### TASK DIRECTIONS
From the listing below, copy each line that holds "green".
● ● ● ●
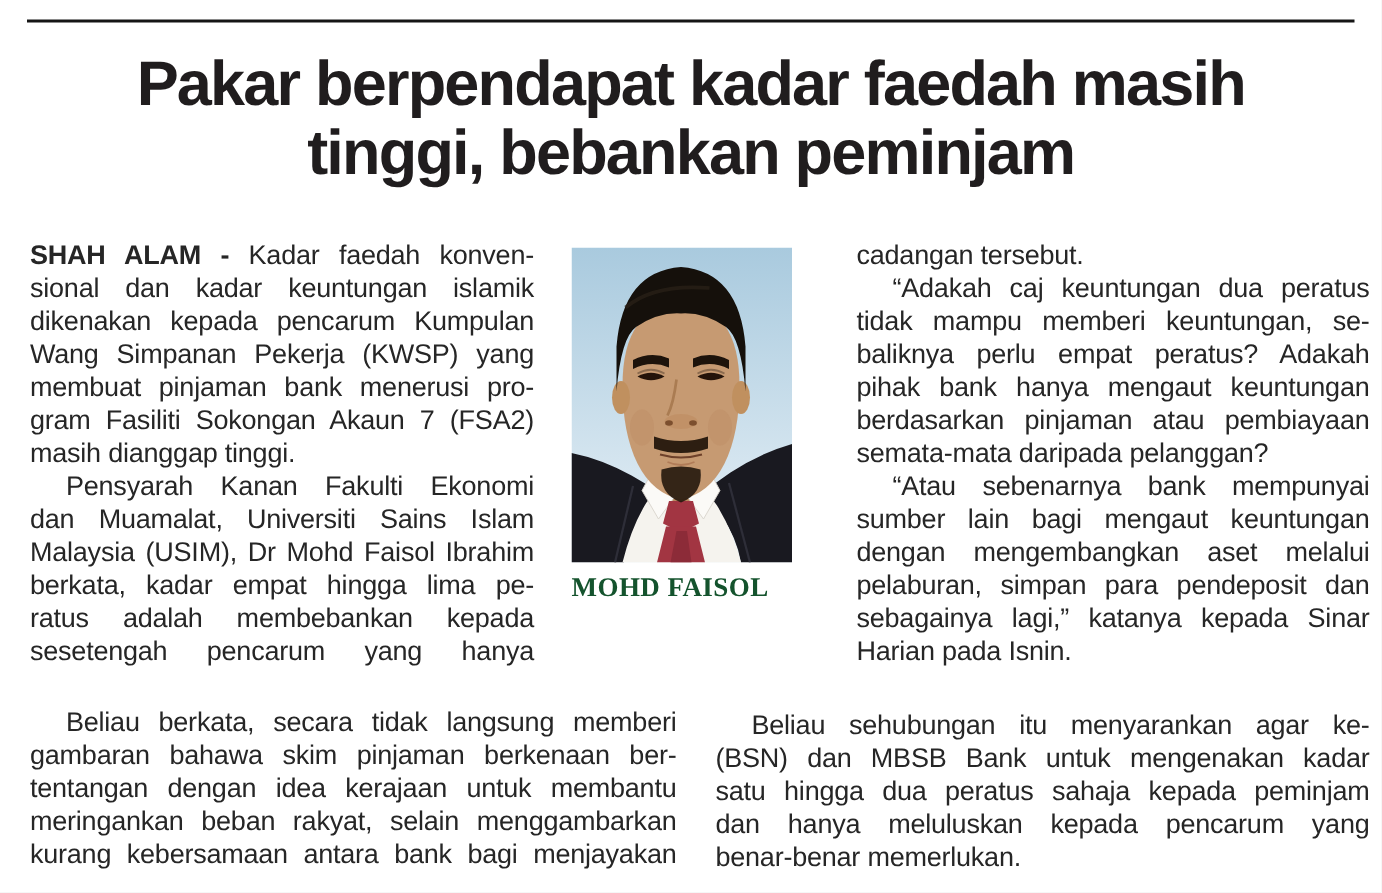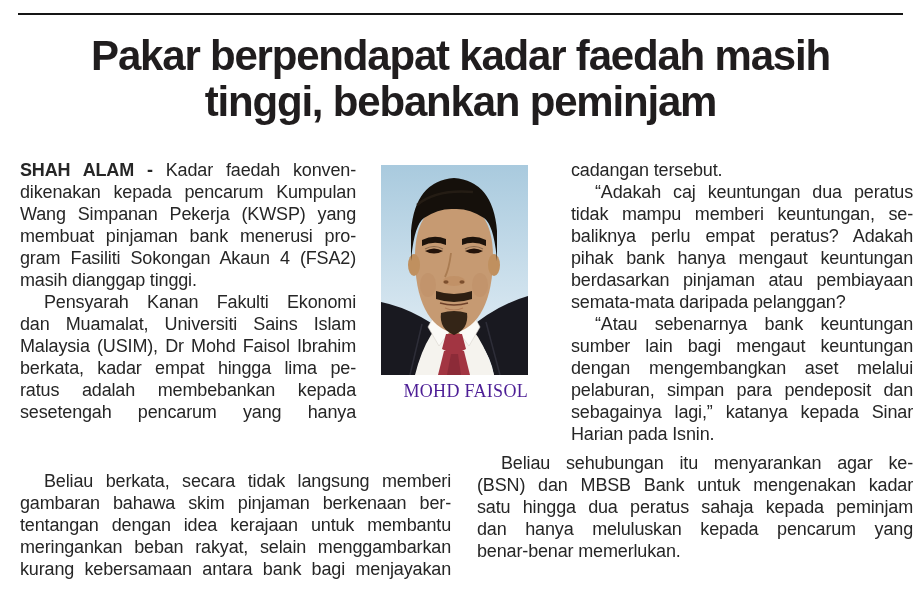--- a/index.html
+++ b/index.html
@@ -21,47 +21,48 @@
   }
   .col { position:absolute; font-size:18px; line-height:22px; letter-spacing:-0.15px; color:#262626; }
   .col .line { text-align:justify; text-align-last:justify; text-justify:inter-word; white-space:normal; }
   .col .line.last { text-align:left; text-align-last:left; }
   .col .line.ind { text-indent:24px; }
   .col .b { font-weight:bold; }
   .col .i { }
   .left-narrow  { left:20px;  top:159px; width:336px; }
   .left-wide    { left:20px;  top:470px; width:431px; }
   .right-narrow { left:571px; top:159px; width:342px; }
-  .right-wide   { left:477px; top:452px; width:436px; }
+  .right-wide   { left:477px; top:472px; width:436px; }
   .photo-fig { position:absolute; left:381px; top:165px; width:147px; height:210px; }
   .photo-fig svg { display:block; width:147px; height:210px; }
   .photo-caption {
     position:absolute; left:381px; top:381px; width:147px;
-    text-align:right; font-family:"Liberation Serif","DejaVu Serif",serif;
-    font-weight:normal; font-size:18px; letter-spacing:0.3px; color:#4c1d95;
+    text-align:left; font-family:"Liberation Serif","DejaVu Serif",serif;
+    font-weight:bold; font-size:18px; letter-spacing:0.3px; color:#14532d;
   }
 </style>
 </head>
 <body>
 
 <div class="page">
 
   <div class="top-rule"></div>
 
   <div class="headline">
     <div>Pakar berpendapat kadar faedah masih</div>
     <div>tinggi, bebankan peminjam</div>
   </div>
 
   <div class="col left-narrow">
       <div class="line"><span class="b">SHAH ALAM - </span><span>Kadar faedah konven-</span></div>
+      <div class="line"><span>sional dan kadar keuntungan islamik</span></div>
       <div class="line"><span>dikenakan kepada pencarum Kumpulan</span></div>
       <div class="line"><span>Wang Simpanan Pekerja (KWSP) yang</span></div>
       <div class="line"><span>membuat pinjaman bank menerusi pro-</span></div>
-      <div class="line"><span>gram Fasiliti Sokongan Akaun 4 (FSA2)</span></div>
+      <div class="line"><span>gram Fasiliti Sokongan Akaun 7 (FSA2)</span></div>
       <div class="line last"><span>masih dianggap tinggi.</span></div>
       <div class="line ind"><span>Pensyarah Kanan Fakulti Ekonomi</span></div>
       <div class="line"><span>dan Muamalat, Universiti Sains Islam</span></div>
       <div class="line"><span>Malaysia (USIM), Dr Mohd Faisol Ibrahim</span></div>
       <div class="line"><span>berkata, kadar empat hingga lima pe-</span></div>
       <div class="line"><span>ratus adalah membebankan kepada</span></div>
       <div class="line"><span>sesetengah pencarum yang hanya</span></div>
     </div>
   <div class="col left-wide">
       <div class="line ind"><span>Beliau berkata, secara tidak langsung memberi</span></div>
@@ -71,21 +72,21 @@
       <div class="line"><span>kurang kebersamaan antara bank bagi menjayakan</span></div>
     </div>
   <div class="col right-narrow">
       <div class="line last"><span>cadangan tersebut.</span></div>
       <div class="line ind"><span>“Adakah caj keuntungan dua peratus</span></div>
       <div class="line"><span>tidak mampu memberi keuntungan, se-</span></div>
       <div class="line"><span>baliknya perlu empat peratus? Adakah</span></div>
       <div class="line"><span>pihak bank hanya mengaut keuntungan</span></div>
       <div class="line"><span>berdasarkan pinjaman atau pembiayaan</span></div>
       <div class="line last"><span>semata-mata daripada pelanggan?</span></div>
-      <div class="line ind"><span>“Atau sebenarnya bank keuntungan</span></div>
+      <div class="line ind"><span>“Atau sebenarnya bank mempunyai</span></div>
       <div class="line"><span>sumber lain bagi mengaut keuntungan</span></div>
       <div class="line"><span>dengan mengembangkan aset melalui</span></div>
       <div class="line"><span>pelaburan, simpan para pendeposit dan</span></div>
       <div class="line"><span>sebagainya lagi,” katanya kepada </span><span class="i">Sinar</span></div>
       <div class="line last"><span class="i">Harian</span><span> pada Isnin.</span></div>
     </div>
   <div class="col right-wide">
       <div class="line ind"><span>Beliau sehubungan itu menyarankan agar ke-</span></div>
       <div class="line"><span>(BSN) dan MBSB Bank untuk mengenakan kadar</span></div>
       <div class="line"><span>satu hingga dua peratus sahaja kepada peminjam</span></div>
● ● ● ●
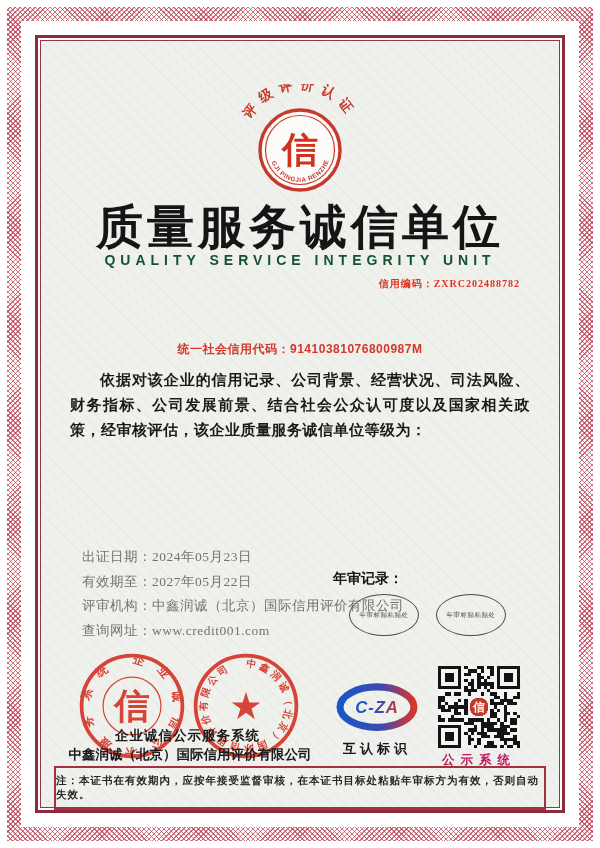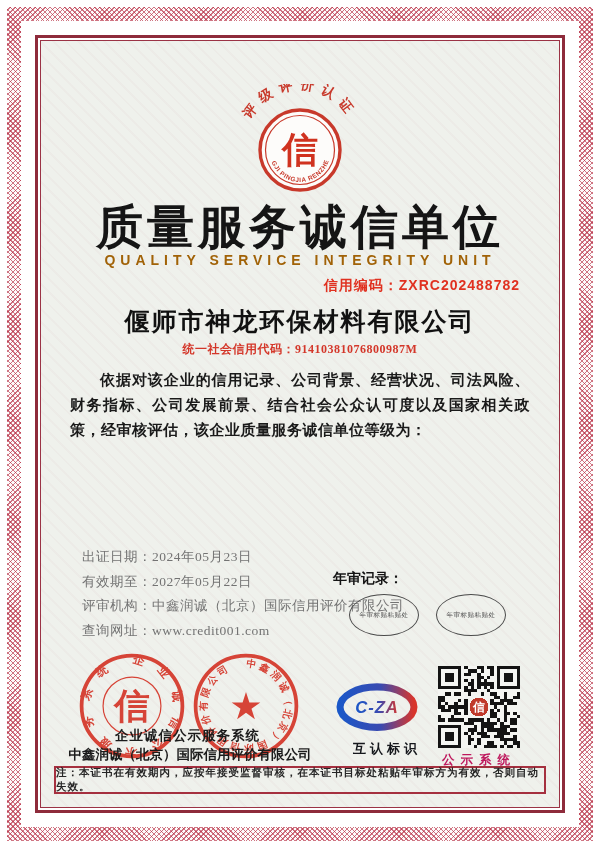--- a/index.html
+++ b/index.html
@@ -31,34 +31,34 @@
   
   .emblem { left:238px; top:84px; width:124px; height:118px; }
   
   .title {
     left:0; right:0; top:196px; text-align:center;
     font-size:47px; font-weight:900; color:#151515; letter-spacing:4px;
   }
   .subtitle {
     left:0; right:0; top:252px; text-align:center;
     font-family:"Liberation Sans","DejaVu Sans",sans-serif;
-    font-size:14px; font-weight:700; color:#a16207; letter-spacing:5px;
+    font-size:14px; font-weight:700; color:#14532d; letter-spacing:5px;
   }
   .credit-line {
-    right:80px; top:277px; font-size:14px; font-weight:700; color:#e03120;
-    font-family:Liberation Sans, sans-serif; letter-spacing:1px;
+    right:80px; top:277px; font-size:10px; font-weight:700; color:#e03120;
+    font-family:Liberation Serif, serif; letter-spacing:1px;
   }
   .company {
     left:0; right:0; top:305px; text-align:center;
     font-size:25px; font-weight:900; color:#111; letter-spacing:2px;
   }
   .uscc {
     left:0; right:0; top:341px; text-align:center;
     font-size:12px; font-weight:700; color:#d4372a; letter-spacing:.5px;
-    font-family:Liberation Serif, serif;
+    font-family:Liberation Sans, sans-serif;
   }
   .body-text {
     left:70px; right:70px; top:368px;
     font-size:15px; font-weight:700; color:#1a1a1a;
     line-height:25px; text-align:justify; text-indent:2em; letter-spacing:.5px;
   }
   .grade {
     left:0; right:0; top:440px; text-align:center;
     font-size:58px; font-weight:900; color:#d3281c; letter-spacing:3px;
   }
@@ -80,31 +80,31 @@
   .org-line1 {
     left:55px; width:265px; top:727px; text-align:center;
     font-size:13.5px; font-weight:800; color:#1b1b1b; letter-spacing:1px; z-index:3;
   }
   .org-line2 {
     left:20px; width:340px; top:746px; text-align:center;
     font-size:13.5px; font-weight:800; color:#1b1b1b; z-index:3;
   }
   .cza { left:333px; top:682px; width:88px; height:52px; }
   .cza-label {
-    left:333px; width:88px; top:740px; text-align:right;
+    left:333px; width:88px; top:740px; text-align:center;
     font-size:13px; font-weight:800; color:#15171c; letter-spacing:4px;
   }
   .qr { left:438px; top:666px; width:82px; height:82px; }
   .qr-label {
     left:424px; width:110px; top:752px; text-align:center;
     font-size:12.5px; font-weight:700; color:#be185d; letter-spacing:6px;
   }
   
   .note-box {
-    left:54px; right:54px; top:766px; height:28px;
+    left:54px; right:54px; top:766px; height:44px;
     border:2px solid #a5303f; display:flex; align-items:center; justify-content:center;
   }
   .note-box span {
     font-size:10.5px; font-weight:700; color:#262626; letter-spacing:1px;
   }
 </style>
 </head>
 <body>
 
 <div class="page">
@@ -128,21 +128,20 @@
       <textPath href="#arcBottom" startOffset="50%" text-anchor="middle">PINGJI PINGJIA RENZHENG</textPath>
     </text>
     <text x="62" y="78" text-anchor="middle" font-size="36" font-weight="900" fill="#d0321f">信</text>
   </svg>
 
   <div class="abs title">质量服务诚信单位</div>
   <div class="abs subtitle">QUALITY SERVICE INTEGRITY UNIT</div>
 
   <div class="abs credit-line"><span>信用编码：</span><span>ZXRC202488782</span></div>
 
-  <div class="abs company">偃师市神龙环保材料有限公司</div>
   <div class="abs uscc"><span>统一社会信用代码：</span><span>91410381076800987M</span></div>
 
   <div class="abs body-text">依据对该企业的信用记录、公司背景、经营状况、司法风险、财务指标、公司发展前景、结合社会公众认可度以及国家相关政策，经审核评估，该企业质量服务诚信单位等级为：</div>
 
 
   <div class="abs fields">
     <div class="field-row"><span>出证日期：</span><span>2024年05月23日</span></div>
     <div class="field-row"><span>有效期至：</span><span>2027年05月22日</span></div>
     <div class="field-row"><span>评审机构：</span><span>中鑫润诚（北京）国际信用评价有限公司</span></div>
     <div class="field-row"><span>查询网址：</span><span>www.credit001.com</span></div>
● ● ● ●
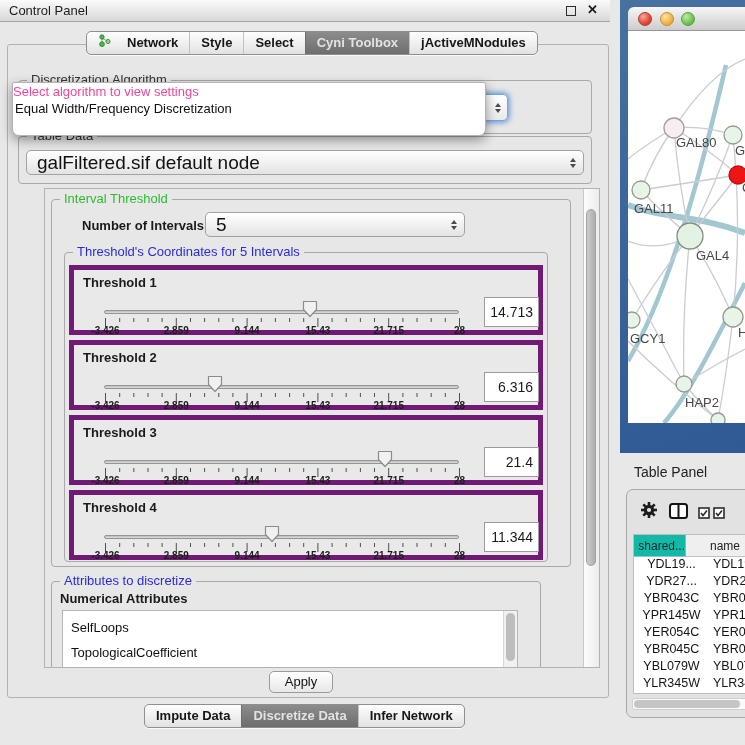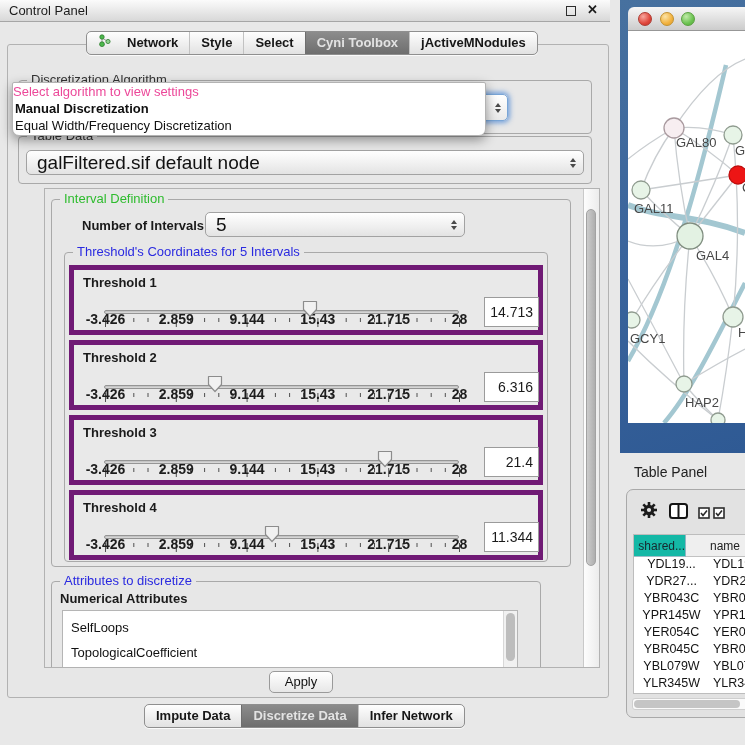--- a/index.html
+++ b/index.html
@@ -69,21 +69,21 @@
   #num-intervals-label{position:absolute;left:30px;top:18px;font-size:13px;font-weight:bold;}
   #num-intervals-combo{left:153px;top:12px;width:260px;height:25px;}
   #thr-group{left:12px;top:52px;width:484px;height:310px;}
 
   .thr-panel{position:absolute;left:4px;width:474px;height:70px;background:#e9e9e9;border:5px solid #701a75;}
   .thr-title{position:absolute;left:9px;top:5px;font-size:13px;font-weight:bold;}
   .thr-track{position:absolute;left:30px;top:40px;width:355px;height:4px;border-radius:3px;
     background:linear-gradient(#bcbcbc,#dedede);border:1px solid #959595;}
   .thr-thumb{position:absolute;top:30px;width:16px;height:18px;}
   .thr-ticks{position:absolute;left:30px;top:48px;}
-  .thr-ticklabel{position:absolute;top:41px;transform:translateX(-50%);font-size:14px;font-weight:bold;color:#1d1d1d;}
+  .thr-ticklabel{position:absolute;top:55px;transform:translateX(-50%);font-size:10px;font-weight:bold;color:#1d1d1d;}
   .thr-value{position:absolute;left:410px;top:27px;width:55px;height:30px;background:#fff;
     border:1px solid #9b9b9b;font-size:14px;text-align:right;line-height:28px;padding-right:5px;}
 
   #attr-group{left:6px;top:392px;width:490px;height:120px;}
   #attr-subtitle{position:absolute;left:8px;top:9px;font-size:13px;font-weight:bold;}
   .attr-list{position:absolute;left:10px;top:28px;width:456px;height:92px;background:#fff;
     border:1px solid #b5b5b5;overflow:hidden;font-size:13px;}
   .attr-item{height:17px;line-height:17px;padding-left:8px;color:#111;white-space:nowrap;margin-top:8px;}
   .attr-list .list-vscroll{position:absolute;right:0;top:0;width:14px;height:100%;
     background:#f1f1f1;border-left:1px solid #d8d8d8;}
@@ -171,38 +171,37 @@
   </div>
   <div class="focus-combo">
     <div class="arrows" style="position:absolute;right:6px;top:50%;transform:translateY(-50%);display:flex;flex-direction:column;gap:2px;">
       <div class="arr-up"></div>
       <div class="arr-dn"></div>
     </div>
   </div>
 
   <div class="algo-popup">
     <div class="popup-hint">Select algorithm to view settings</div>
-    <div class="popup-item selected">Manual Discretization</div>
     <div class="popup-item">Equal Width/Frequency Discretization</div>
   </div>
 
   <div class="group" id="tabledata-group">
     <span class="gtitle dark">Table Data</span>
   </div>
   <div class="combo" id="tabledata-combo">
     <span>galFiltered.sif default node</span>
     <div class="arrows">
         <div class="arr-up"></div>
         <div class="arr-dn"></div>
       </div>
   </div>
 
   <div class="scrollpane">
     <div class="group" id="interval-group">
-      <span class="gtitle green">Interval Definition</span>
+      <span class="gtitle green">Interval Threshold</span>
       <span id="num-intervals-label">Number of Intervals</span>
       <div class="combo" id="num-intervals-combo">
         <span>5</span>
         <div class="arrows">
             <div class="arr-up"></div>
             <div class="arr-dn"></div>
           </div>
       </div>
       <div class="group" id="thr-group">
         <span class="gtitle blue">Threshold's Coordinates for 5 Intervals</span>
● ● ● ●
### RESULT
-      <span class="gtitle green">Interval Definition</span>
+      <span class="gtitle green">Interval Threshold</span>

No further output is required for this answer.